Stored data
____________
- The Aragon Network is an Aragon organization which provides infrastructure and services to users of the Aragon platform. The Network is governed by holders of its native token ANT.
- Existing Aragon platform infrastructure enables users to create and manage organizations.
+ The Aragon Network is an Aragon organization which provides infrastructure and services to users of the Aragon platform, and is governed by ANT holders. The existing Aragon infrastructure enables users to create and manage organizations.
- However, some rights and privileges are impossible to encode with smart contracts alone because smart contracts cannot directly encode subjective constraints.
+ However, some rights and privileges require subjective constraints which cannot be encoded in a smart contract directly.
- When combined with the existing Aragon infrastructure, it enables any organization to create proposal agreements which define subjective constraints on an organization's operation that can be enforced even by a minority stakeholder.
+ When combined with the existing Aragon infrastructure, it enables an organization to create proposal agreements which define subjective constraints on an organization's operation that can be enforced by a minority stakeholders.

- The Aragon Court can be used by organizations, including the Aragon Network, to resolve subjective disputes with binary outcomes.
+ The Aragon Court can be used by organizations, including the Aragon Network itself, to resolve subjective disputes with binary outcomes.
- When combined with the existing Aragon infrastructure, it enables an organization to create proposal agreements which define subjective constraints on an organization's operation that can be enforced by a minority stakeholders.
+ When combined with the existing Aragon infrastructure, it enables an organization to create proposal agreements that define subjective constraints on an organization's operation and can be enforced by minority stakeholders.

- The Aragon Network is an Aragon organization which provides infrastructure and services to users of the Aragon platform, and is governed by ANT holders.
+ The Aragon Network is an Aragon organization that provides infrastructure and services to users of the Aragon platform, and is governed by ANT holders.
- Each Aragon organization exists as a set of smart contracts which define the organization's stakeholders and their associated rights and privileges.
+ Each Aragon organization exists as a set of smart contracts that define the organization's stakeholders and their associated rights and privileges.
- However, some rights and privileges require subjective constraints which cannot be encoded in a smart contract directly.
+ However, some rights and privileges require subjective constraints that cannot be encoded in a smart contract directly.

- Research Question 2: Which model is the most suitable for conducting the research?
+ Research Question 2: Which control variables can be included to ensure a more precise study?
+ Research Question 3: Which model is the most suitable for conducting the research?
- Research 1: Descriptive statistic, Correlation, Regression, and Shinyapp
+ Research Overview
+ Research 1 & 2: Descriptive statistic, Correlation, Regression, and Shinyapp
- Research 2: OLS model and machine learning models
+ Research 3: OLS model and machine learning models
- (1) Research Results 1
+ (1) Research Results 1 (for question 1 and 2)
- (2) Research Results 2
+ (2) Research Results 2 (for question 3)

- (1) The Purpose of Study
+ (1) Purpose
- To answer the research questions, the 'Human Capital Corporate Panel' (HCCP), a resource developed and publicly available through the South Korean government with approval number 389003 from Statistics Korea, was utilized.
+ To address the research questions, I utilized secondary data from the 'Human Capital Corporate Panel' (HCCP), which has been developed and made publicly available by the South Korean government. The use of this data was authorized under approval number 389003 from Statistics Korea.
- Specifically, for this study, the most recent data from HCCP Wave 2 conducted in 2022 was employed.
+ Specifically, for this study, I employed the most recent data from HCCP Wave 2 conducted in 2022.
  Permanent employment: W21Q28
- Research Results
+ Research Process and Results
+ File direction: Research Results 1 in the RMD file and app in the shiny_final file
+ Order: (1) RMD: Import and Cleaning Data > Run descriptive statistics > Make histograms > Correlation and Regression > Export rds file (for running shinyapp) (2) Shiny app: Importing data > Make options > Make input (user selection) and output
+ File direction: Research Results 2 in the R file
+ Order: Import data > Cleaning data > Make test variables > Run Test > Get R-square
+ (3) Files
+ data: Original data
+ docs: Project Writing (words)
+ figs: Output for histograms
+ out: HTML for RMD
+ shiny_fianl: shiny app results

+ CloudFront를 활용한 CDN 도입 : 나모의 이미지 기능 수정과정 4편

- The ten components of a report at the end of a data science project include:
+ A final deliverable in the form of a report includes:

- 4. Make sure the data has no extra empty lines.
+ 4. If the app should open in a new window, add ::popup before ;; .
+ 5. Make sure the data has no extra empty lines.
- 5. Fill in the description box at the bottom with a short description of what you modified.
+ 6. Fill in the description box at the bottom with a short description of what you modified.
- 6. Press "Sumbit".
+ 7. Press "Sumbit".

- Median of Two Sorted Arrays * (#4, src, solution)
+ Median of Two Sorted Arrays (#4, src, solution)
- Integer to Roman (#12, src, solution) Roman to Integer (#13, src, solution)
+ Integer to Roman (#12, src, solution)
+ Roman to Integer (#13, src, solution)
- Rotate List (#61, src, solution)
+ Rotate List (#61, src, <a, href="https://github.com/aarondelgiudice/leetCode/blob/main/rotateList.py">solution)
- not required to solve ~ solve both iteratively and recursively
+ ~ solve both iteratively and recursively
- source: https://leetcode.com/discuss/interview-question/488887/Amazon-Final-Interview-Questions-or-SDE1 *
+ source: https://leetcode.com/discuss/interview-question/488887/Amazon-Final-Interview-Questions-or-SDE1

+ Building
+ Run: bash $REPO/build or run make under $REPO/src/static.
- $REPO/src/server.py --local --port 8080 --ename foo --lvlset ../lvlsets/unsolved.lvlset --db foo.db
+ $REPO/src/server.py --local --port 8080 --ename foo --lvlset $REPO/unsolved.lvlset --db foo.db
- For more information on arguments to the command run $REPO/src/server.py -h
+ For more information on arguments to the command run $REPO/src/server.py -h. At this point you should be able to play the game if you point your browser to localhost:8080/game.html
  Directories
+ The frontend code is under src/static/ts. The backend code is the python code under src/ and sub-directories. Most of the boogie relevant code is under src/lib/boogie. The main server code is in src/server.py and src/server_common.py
____________
◆ EXERCISE GOAL ◆
All of the data above needs to be given again exactly.

◆ SOLUTION FOR THIS TASK ◆
- The Aragon Network is an Aragon organization which provides infrastructure and services to users of the Aragon platform. The Network is governed by holders of its native token ANT.
- Existing Aragon platform infrastructure enables users to create and manage organizations.
+ The Aragon Network is an Aragon organization which provides infrastructure and services to users of the Aragon platform, and is governed by ANT holders. The existing Aragon infrastructure enables users to create and manage organizations.
- However, some rights and privileges are impossible to encode with smart contracts alone because smart contracts cannot directly encode subjective constraints.
+ However, some rights and privileges require subjective constraints which cannot be encoded in a smart contract directly.
- When combined with the existing Aragon infrastructure, it enables any organization to create proposal agreements which define subjective constraints on an organization's operation that can be enforced even by a minority stakeholder.
+ When combined with the existing Aragon infrastructure, it enables an organization to create proposal agreements which define subjective constraints on an organization's operation that can be enforced by a minority stakeholders.

- The Aragon Court can be used by organizations, including the Aragon Network, to resolve subjective disputes with binary outcomes.
+ The Aragon Court can be used by organizations, including the Aragon Network itself, to resolve subjective disputes with binary outcomes.
- When combined with the existing Aragon infrastructure, it enables an organization to create proposal agreements which define subjective constraints on an organization's operation that can be enforced by a minority stakeholders.
+ When combined with the existing Aragon infrastructure, it enables an organization to create proposal agreements that define subjective constraints on an organization's operation and can be enforced by minority stakeholders.

- The Aragon Network is an Aragon organization which provides infrastructure and services to users of the Aragon platform, and is governed by ANT holders.
+ The Aragon Network is an Aragon organization that provides infrastructure and services to users of the Aragon platform, and is governed by ANT holders.
- Each Aragon organization exists as a set of smart contracts which define the organization's stakeholders and their associated rights and privileges.
+ Each Aragon organization exists as a set of smart contracts that define the organization's stakeholders and their associated rights and privileges.
- However, some rights and privileges require subjective constraints which cannot be encoded in a smart contract directly.
+ However, some rights and privileges require subjective constraints that cannot be encoded in a smart contract directly.

- Research Question 2: Which model is the most suitable for conducting the research?
+ Research Question 2: Which control variables can be included to ensure a more precise study?
+ Research Question 3: Which model is the most suitable for conducting the research?
- Research 1: Descriptive statistic, Correlation, Regression, and Shinyapp
+ Research Overview
+ Research 1 & 2: Descriptive statistic, Correlation, Regression, and Shinyapp
- Research 2: OLS model and machine learning models
+ Research 3: OLS model and machine learning models
- (1) Research Results 1
+ (1) Research Results 1 (for question 1 and 2)
- (2) Research Results 2
+ (2) Research Results 2 (for question 3)

- (1) The Purpose of Study
+ (1) Purpose
- To answer the research questions, the 'Human Capital Corporate Panel' (HCCP), a resource developed and publicly available through the South Korean government with approval number 389003 from Statistics Korea, was utilized.
+ To address the research questions, I utilized secondary data from the 'Human Capital Corporate Panel' (HCCP), which has been developed and made publicly available by the South Korean government. The use of this data was authorized under approval number 389003 from Statistics Korea.
- Specifically, for this study, the most recent data from HCCP Wave 2 conducted in 2022 was employed.
+ Specifically, for this study, I employed the most recent data from HCCP Wave 2 conducted in 2022.
  Permanent employment: W21Q28
- Research Results
+ Research Process and Results
+ File direction: Research Results 1 in the RMD file and app in the shiny_final file
+ Order: (1) RMD: Import and Cleaning Data > Run descriptive statistics > Make histograms > Correlation and Regression > Export rds file (for running shinyapp) (2) Shiny app: Importing data > Make options > Make input (user selection) and output
+ File direction: Research Results 2 in the R file
+ Order: Import data > Cleaning data > Make test variables > Run Test > Get R-square
+ (3) Files
+ data: Original data
+ docs: Project Writing (words)
+ figs: Output for histograms
+ out: HTML for RMD
+ shiny_fianl: shiny app results

+ CloudFront를 활용한 CDN 도입 : 나모의 이미지 기능 수정과정 4편

- The ten components of a report at the end of a data science project include:
+ A final deliverable in the form of a report includes:

- 4. Make sure the data has no extra empty lines.
+ 4. If the app should open in a new window, add ::popup before ;; .
+ 5. Make sure the data has no extra empty lines.
- 5. Fill in the description box at the bottom with a short description of what you modified.
+ 6. Fill in the description box at the bottom with a short description of what you modified.
- 6. Press "Sumbit".
+ 7. Press "Sumbit".

- Median of Two Sorted Arrays * (#4, src, solution)
+ Median of Two Sorted Arrays (#4, src, solution)
- Integer to Roman (#12, src, solution) Roman to Integer (#13, src, solution)
+ Integer to Roman (#12, src, solution)
+ Roman to Integer (#13, src, solution)
- Rotate List (#61, src, solution)
+ Rotate List (#61, src, <a, href="https://github.com/aarondelgiudice/leetCode/blob/main/rotateList.py">solution)
- not required to solve ~ solve both iteratively and recursively
+ ~ solve both iteratively and recursively
- source: https://leetcode.com/discuss/interview-question/488887/Amazon-Final-Interview-Questions-or-SDE1 *
+ source: https://leetcode.com/discuss/interview-question/488887/Amazon-Final-Interview-Questions-or-SDE1

+ Building
+ Run: bash $REPO/build or run make under $REPO/src/static.
- $REPO/src/server.py --local --port 8080 --ename foo --lvlset ../lvlsets/unsolved.lvlset --db foo.db
+ $REPO/src/server.py --local --port 8080 --ename foo --lvlset $REPO/unsolved.lvlset --db foo.db
- For more information on arguments to the command run $REPO/src/server.py -h
+ For more information on arguments to the command run $REPO/src/server.py -h. At this point you should be able to play the game if you point your browser to localhost:8080/game.html
  Directories
+ The frontend code is under src/static/ts. The backend code is the python code under src/ and sub-directories. Most of the boogie relevant code is under src/lib/boogie. The main server code is in src/server.py and src/server_common.py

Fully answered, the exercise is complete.